Na velhice, como diz o velho narrador de Chico, "a gente dá para repetir casos antigos", mas o autor precisou de 150 páginas para contar como mudou a história do Brasil neste último século para que tudo permanecesse exatamente igual, do preconceito racial à corrupção.
Chico brincou com o amigo Hatoum, lembrando que esse narrador lhe azucrinou a vida durante um ano e meio, tirando seu sono e deixando ao escritor como herança uma perna quebrada. Assustado como a ficção tomava conta de sua vida real, o cantor e compositor deve ter encurtado a novela para se livrar do velho narrador azarento.
Deixo aqui um comentário para o leitor de Leite Derramado, as suas histórias são narradas sem qualquer ordem cronológica e muitas vezes algumas passagens são repetidas, sinais que revelam o estado debilitado do velho narrador, parecendo delirar em tudo o que fala e não se pode deixar de lado essa hipótese.

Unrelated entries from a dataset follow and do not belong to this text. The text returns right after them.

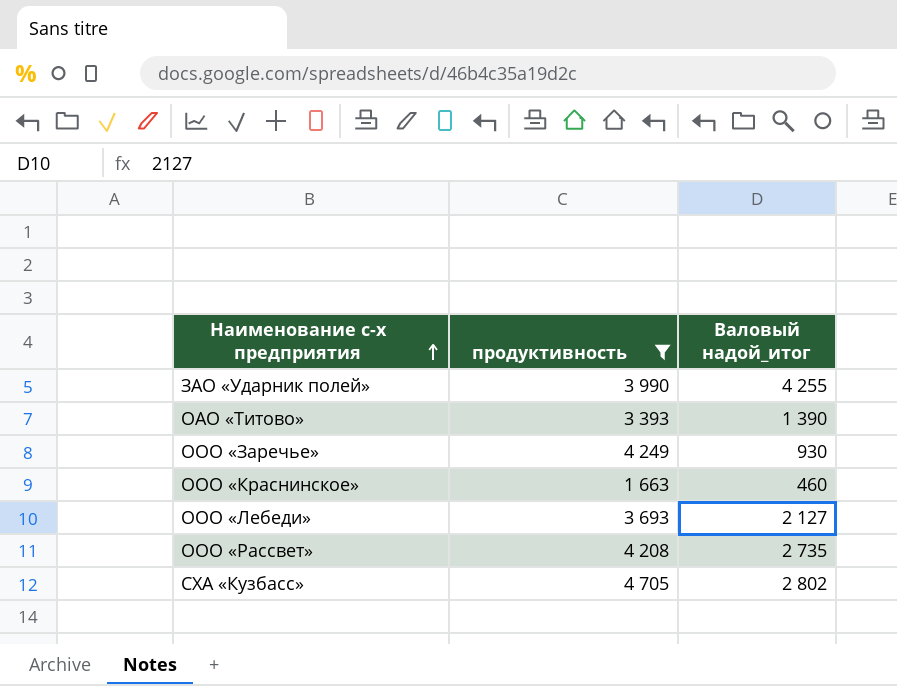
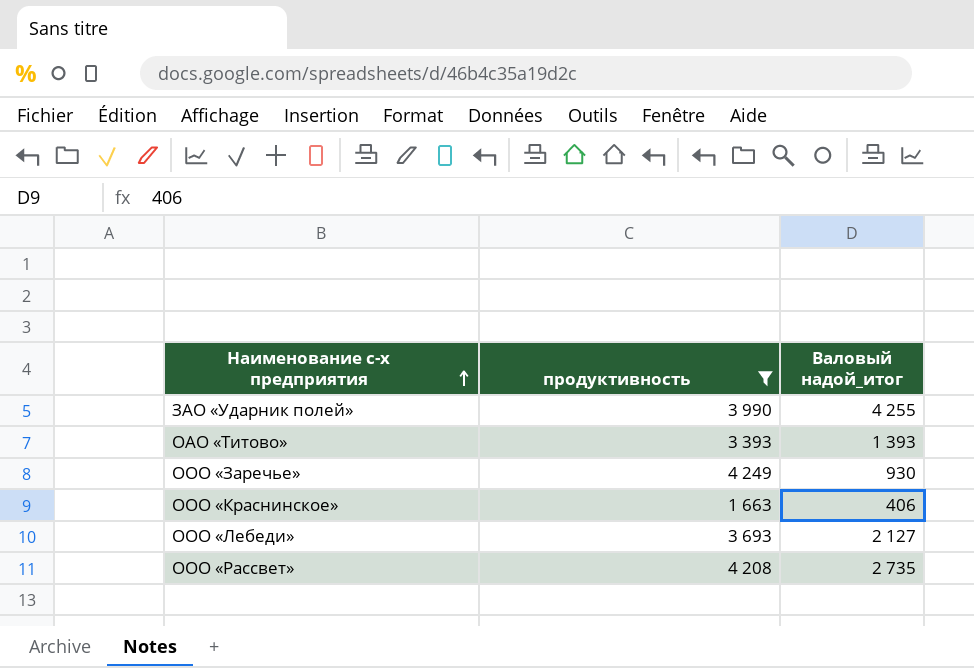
row СХА «Кузбасс»: 4 705 | 2 802 -> none
ОАО «Титово» | Валовый надой_итог: 1 390 -> 1 393
ООО «Краснинское» | Валовый надой_итог: 460 -> 406

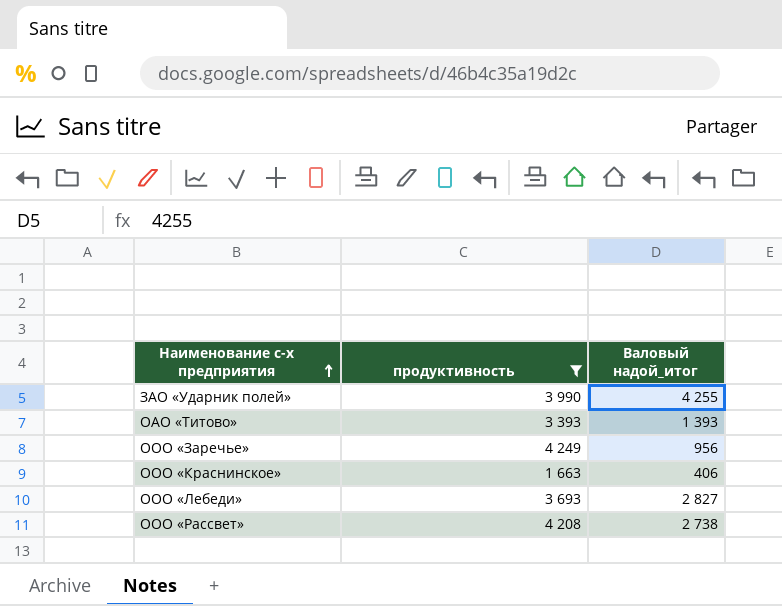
ООО «Заречье» | Валовый надой_итог: 930 -> 956
ООО «Лебеди» | Валовый надой_итог: 2 127 -> 2 827
ООО «Рассвет» | Валовый надой_итог: 2 735 -> 2 738

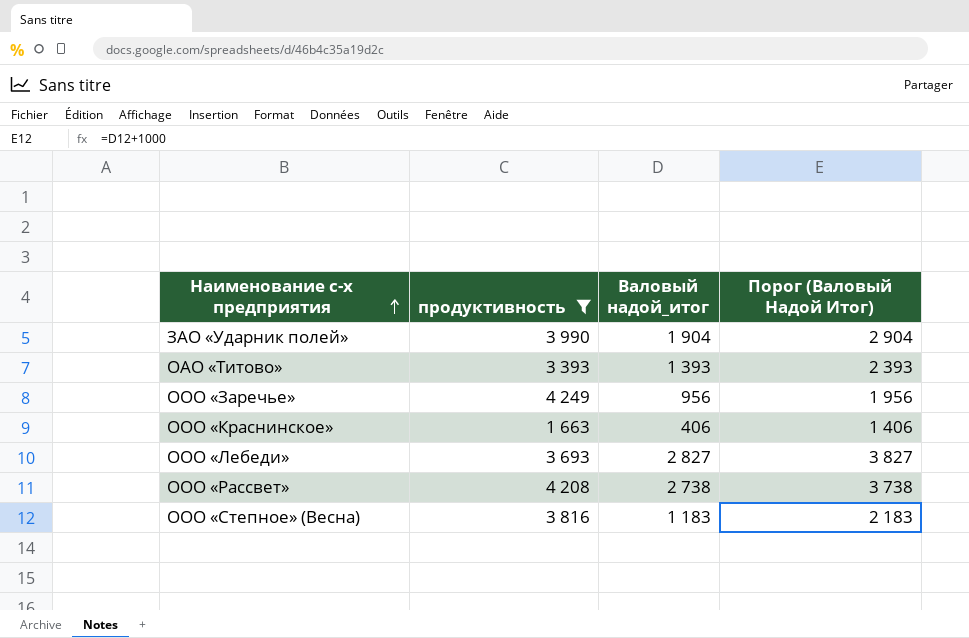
column Порог (Валовый Надой Итог) | formula: none -> [Валовый надой_итог] + 1000
ЗАО «Ударник полей» | Валовый надой_итог: 4 255 -> 1 904
row ООО «Степное» (Весна): none -> 3 816 | 1 183 | 2 183

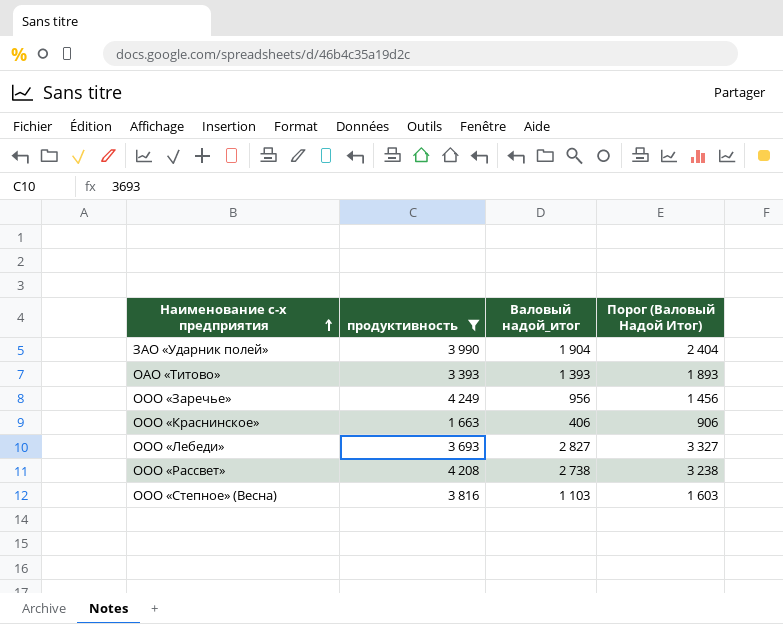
column Порог (Валовый Надой Итог) | formula: [Валовый надой_итог] + 1000 -> [Валовый надой_итог] + 500
ООО «Степное» (Весна) | Валовый надой_итог: 1 183 -> 1 103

Já em Órfãos do Eldorado, o autor mostra no romance um relato de linguagem clara e direta, guardei na memória o relato do autor no início da história de uma beleza encantadora: uma índia pára na frente do rio, arenga lamentações em língua indígena, falando que se apaixonou por um belo homem que mora no fundo das águas e pretende se juntar a ele. Como hipnotizados, os que a observam só se dão conta do que se passa após a índia haver nadado um bom pedaço de rio, longe demais para ser salva.